"Анатолий Юмабаевич Генатулин. Вот кончится война " - читать интересную книгу автора

ребятишки. Правда, немецкие мальчишки были одеты лучше и опрятней наших
деревенских сорванцов, но так же как и они полны любопытства к военным, к
оружию. Вряд ли они видели в нас врагов; если и видели, то любопытство,
наверное, было сильнее их настороженности, враждебности. Они "стреляли" у
нас курево, просили подержать оружие или даже пальнуть из карабина, водили
наших коней на водопой и быстро учились русской матерщине. Глядя на своих
детей, взрослые успокаивались, смягчались - солдаты, так любящие детей, не
могли причинить им зла.
Мне многое нравилось в Германии, нравились их дороги, обсаженные где
ветлами, тополями, где и яблонями. Мне нравились их чистенькие города,
мощенные камнем улицы, опрятные квартиры с обязательным пианино, уютные
городские площади и ухоженные скверики.
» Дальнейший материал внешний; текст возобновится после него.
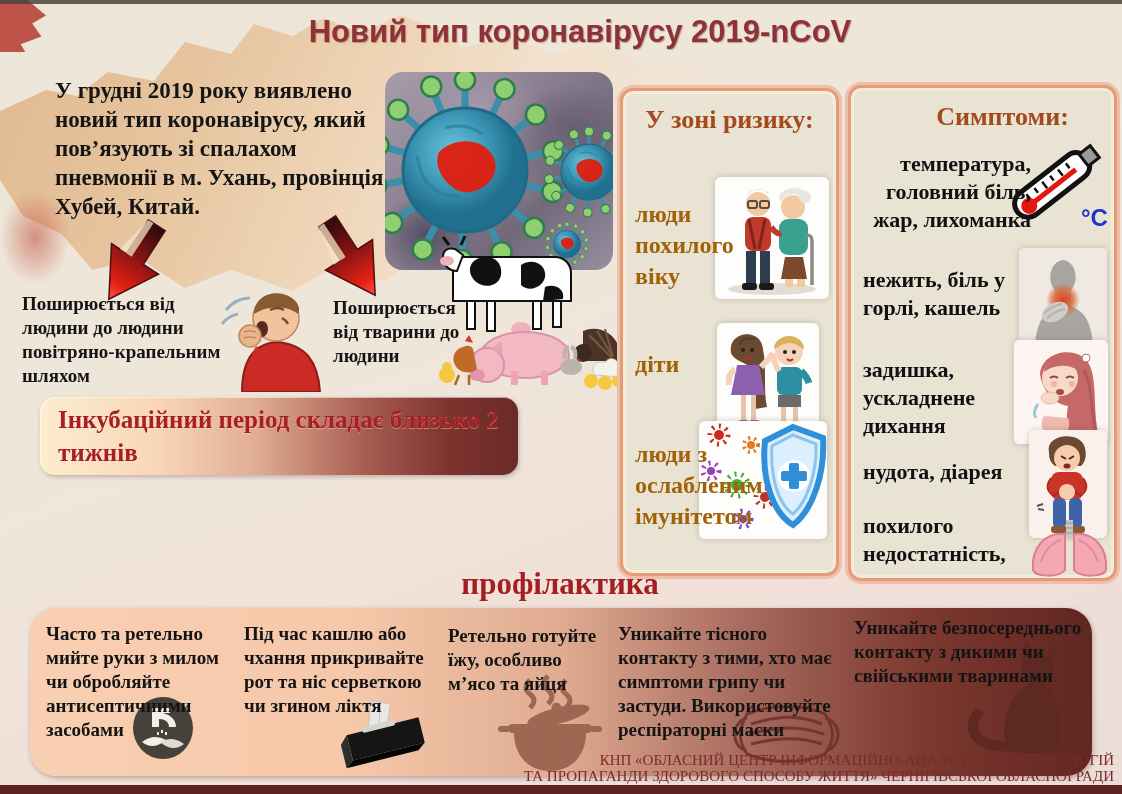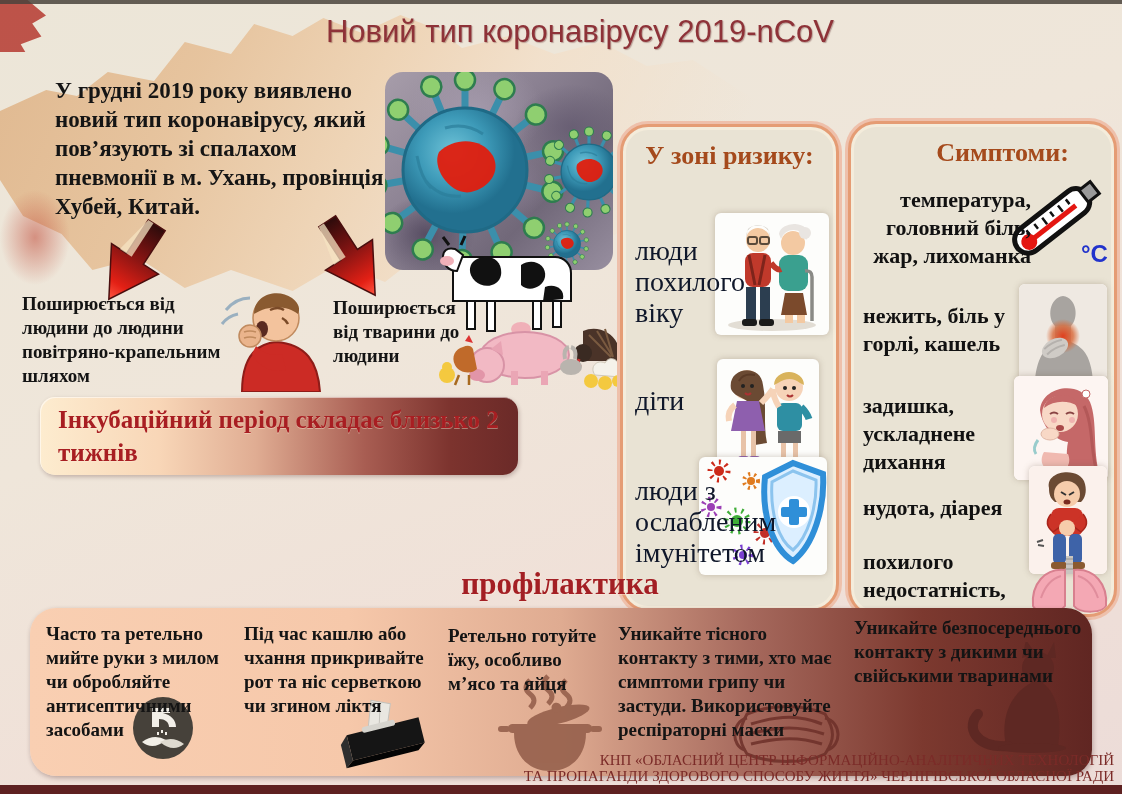"Новий тип коронавірусу 2019-nCoV" .title { font-weight: normal -> bold }
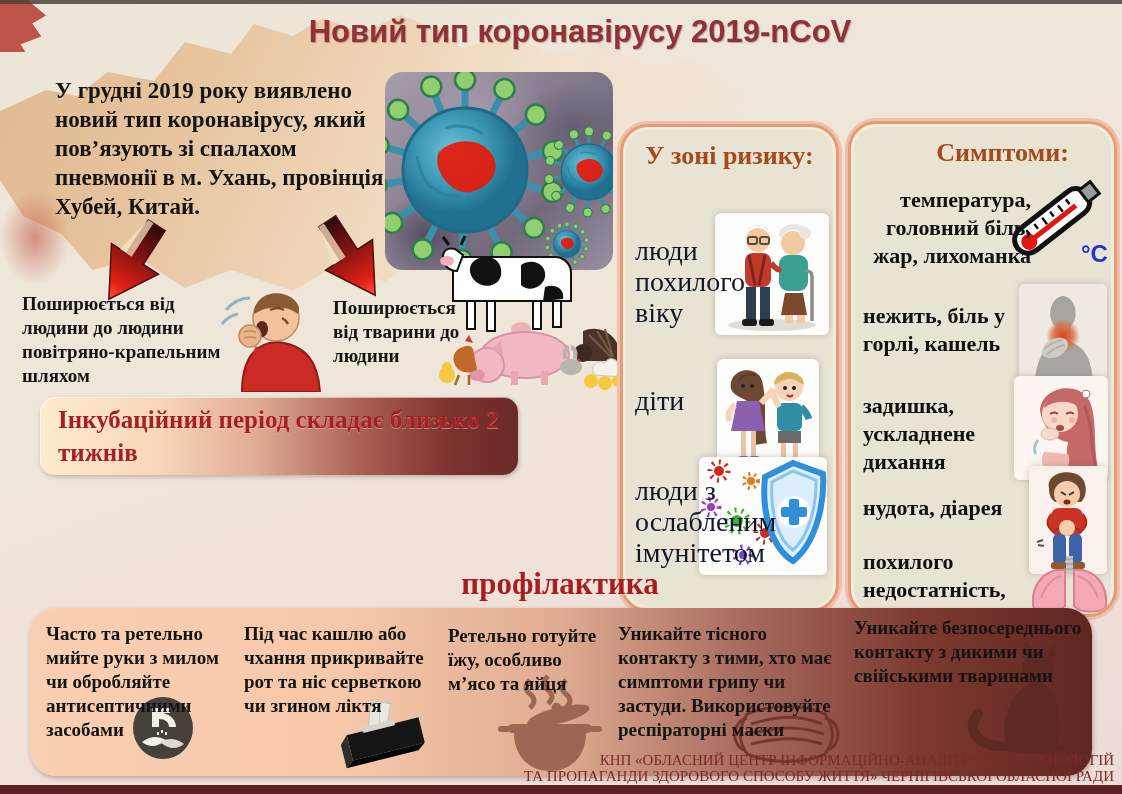"У зоні ризику:" .panel { border-radius: 28px -> 13px; margin-top: 36px -> none }
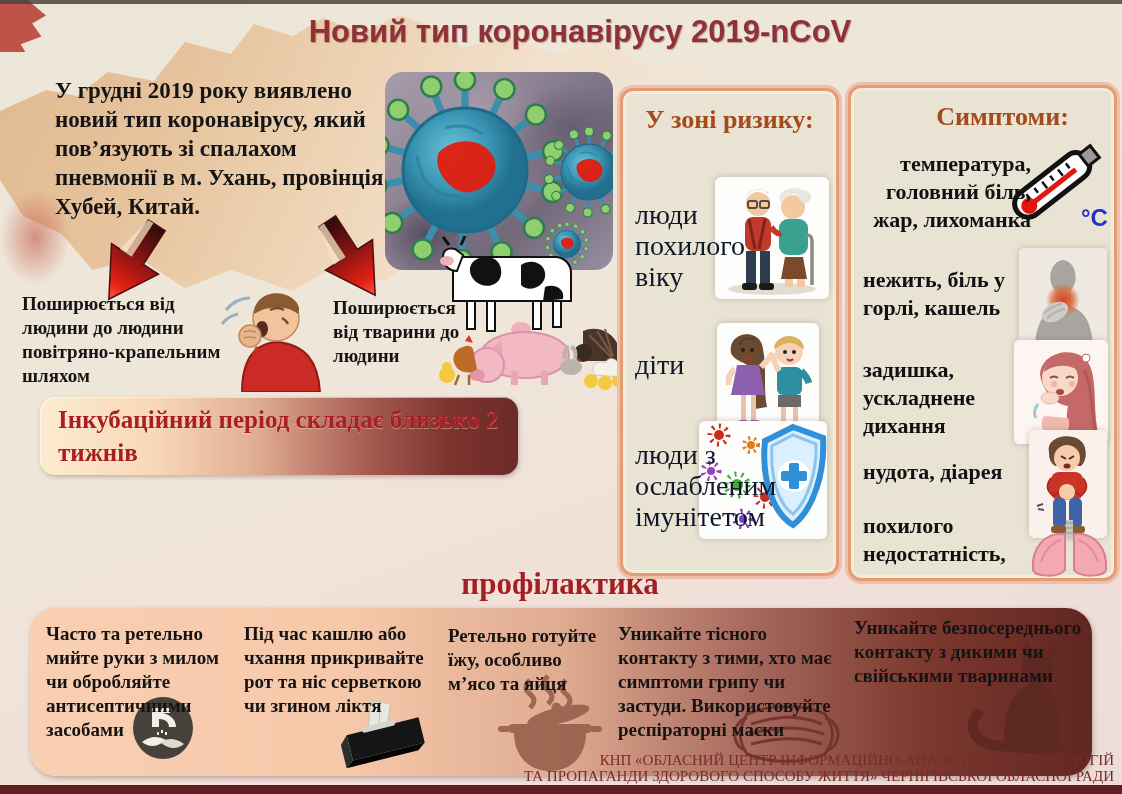"люди похилого віку" .risk-label { color: #0f172a -> #a16207; font-size: 28px -> 24px; font-weight: normal -> bold }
Мне нравились их деревни, кирпичные,
крытые черепицей островерхие дома, чистенькие крестьянские подворья, хлевы,
не унавоженные, с добротными стойлами и кормушками для скота. Скотина
породистая, упитанная. Рыжий пимокат Евстигнеев входил в эти дома, коровники
и уже который раз удивлялся и говорил одно и то же:
- Вот как надо жить! После войны, если останусь жив, построю себе вот
такой же коровник. Или вот у них подполы. У меня в избе под полом просто
яма, земля. Картошка лежит зимой. А у них под полом и кладовка и стирка.
Буду рубить новую избу - вот такой же подпол оборудую.
- Дак они же пол-Европы ограбили. А ты на какие шиши построишь? -
возразил сержант Андреев. - Где возьмешь кирпич, цемент?
- А камень на что? Мы на Урале ходим и спотыкаемся об этот камень. А
цемент не обязательно. Глина есть.
- Не построишь, - категорично отрубил Голубицкий.
- Почему не построю?
- Не построишь. Как жил раньше, так и будешь жить.
- Но ты скажи: почему ты думаешь, я не построю?
- Потому что ты не немец.
- Ерунда! Причем тут немец? У нас на Урале есть дома побогаче ихних.
- А почему тогда у тебя дом бедный?
- Все руки не доходили. Думал, и так сойдет. Да зашибал маленько.
- Теперь, думаешь, не будешь зашибать?
- Не-е! Вот зарок! Вернусь живой - отпраздную возвращение и больше в
рот не возьму эту заразу.
- Зарекалась свинья...
Так разговаривали и спорили ребята иногда, и верилось, что после войны
жизнь пойдет замечательная, что они построят новые дома и дворы не хуже, чем
у немцев, и заживут счастливой мирной жизнью. А сам я не думал ни о доме, ни
о хоэяйстве, потому как у меня не было ни кола ни двора, да и не собирался я
после войны воротиться в деревню. По-другому о своей послевоенной жизни
думали, наверное, городские жители Голубицкий, Андреев, Смирнов.
За Одером к нам пришло пополнение. Украинцы Ковальчук, Сало и русский
паренек Сомов. Ковальчук был из Западной Украины и не говорил по-русски.
Коня он называл "лошадка". Сержант Андреев, любящий покуражиться, спрашивал
у Ковальчука, показывая на коня:
- Ковальчук, что это такое?
Ковальчук, малорослый мальчишка с испуганным лицом, отвечал негромко:
- Лошадка.
- Не лошадка, а боевой строевой конь, понял? Повтори!